Num mundo em que parece diminuir a atração pelos livros e com a diminuição de seus leitores, muitos deles preferindo tabletes ou livros eletrônicos, é corajoso se escrever um história de amor vivida numa livraria. Ora, um livro desses, destinado a não ser lido, foi escrito pelo jovem escritor guatemalteco, Rodrigo Rey Rosa. Porém, Severina (o título do livro), não só foi lido como transformado em filme por outro visionário, o diretor de teatro e cineasta Felipe Hirsch.
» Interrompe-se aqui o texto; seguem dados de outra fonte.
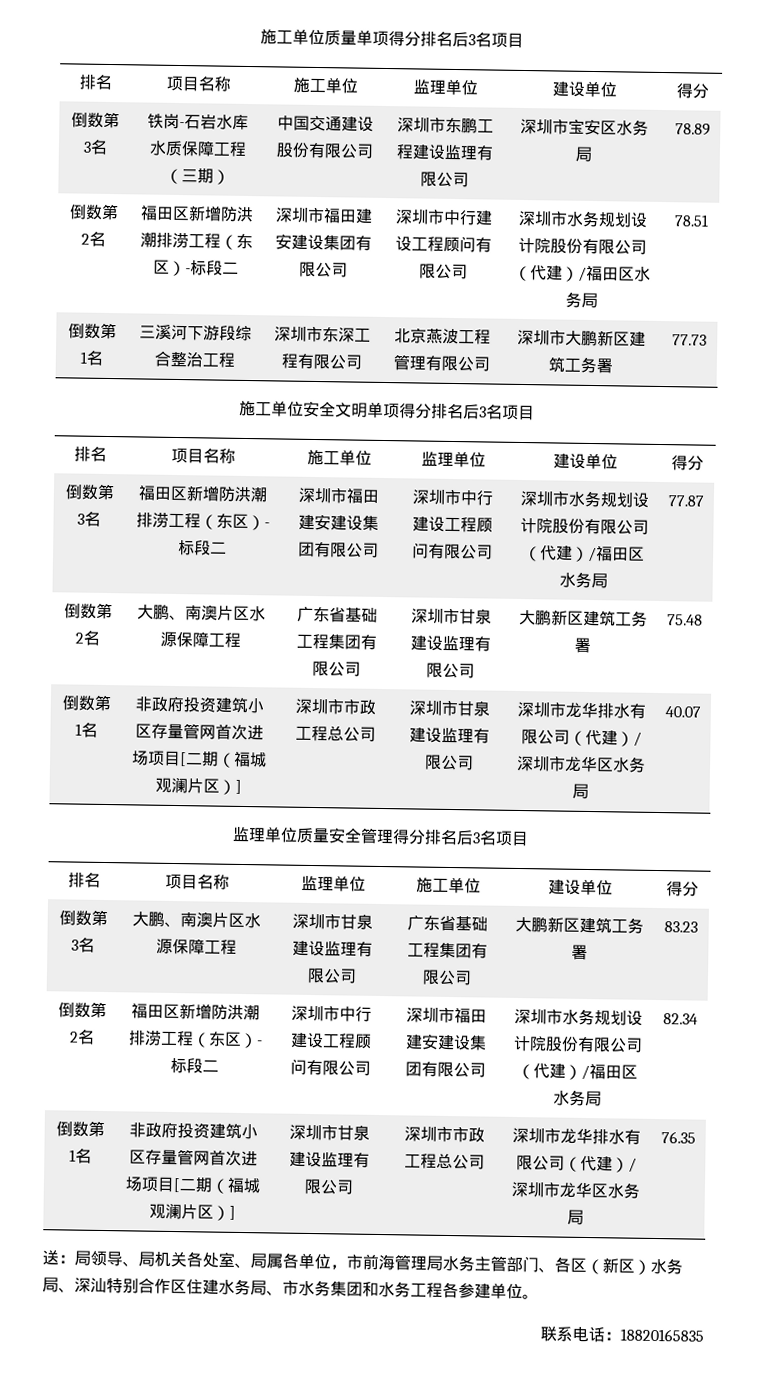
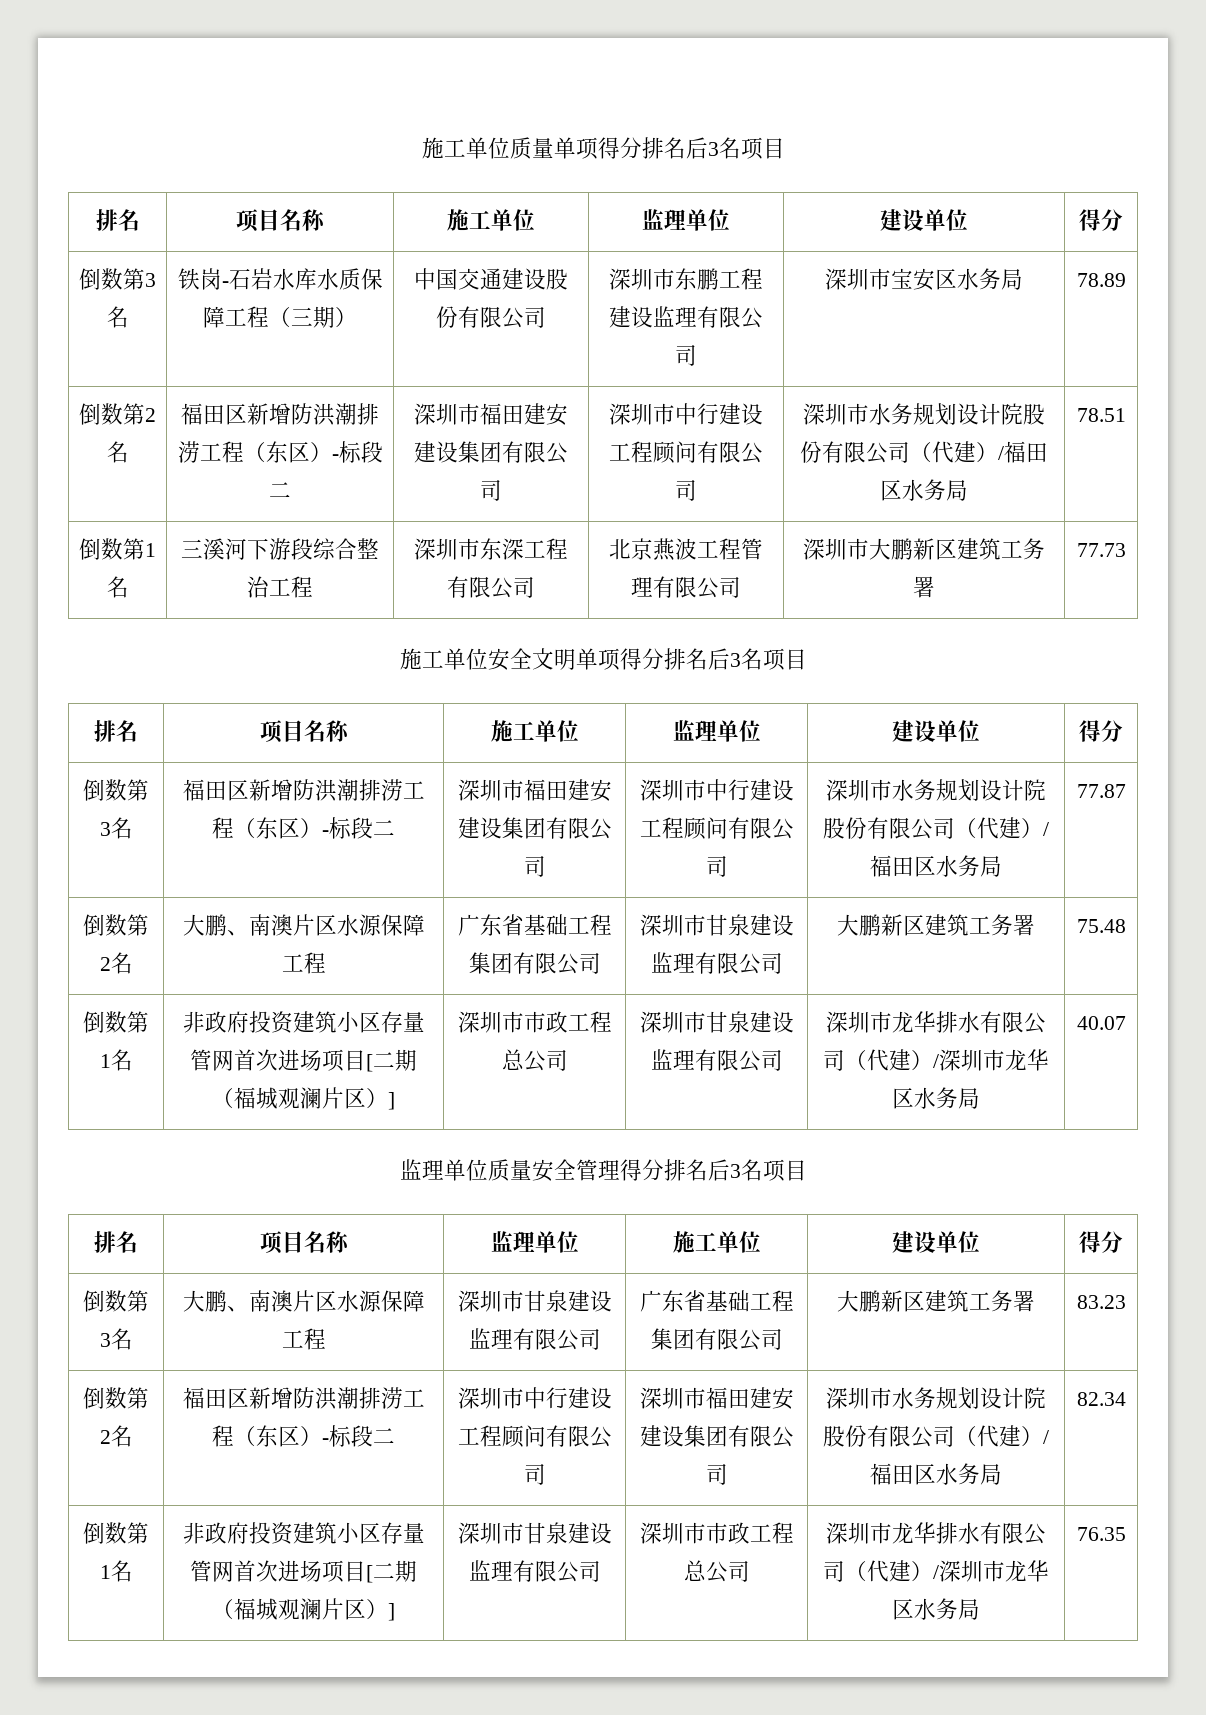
- 送：局领导、局机关各处室、局属各单位，市前海管理局水务主管部门、各区（新区）水务局、深汕特别合作区住建水务局、市水务集团和水务工程各参建单位。
- 联系电话：18820165835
É verdade que histórias de livros costumam dar bons filmes, porém, é raro um filme ter livros como seus principais figurantes e um livraria como local de filmagens. Assim, é o filme Severina, exibido aqui em Locarno, na mostra Cineastas do Presente, uma coprodução com o Uruguai e, talvez por isso, falado em espanhol.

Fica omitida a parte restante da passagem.